Note that the scanner does not discover and label in real time. It systematically crawls through files on data stores that you specify, and you can configure this cycle to run once, or repeatedly.
You can specify which file types to scan, or exclude from scanning, by defining a file types list as part of the scanner configuration.
Prerequisites for the Azure Information Protection scanner
Before you install the Azure Information Protection scanner, make sure that the following requirements are in place.
|Windows Server computer to run the scanner service:
- 4 core processors
- 8 GB of RAM
- 10 GB free space (average) for temporary files
|Windows Server 2019, Windows Server 2016, or Windows Server 2012 R2.
Note: For testing or evaluation purposes in a non-production environment, you can use a Windows client operating system that is supported by the Azure Information Protection client.
This computer can be a physical or virtual computer that has a fast and reliable network connection to the data stores to be scanned.
The scanner requires sufficient disk space to create temporary files for each file that it scans, four files per core. The recommended disk space of 10 GB allows for 4 core processors scanning 16 files that each have a file size of 625 MB.

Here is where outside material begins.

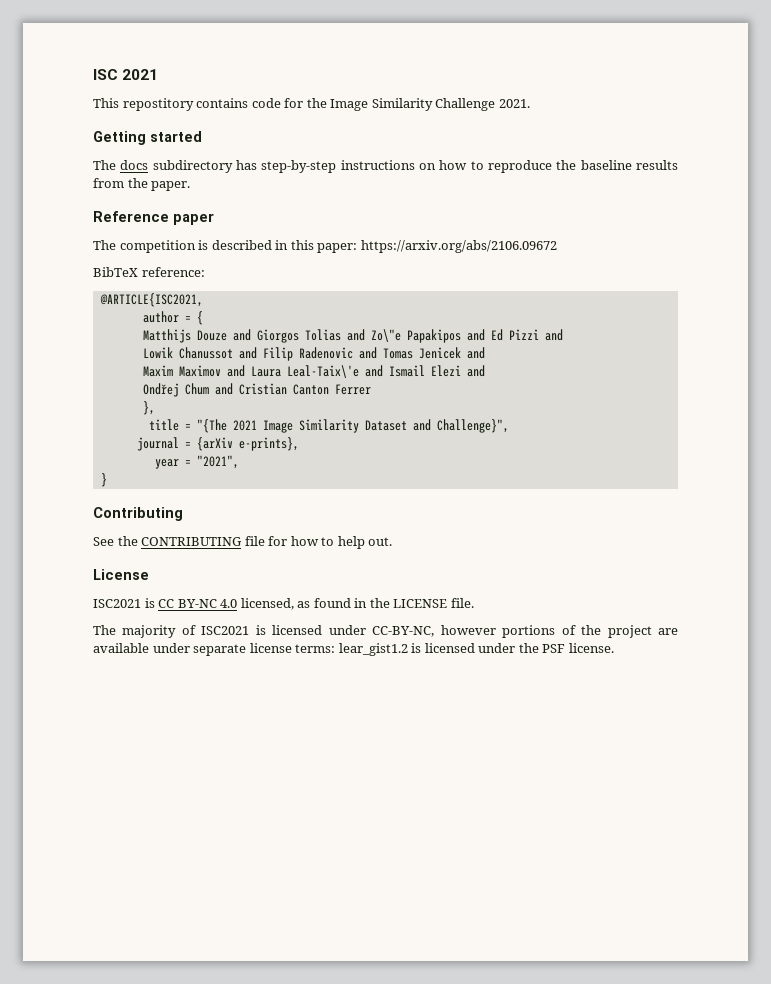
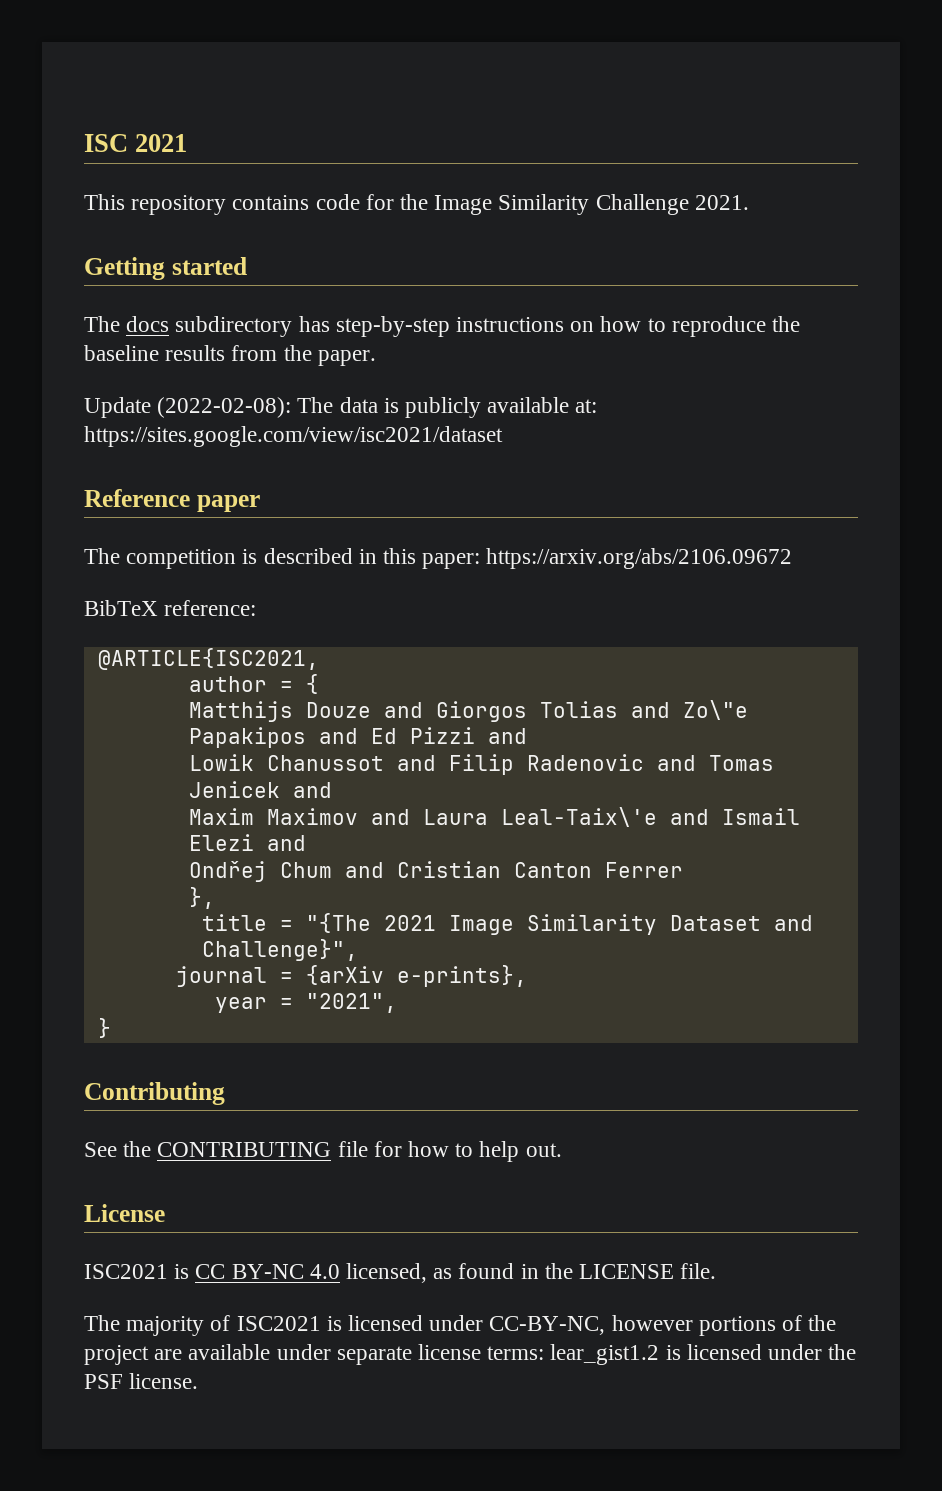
- This repostitory contains code for the Image Similarity Challenge 2021.
+ This repository contains code for the Image Similarity Challenge 2021.
+ Update (2022-02-08): The data is publicly available at: https://sites.google.com/view/isc2021/dataset

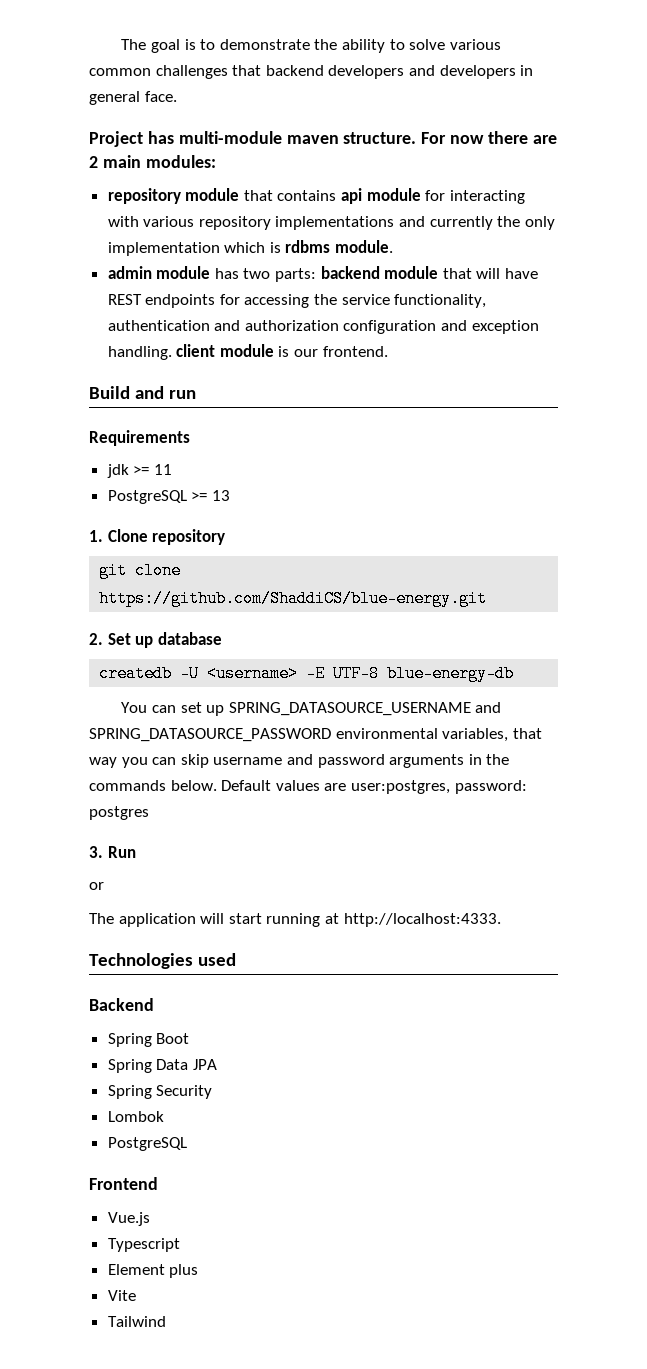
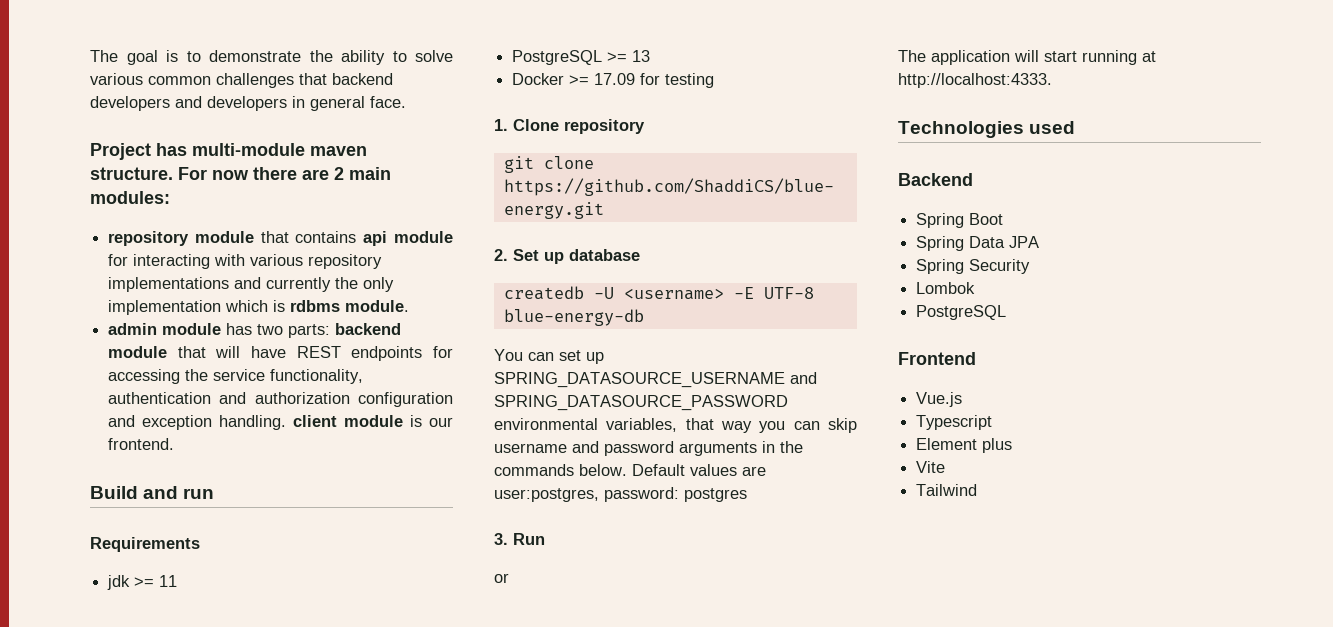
+ Docker >= 17.09 for testing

If Internet connectivity is not possible because of your organization policies, see the Deploying the scanner with alternative configurations section. Otherwise, make sure that this computer has Internet connectivity that allows the following URLs over HTTPS (port 443):
*.protection.outlook.com (scanner from the unified labeling client only)
|Service account to run the scanner service||In addition to running the scanner service on the Windows Server computer, this Windows account authenticates to Azure AD and downloads the Azure Information Protection policy. This account must be an Active Directory account and synchronized to Azure AD. If you cannot synchronize this account because of your organization policies, see the Deploying the scanner with alternative configurations section.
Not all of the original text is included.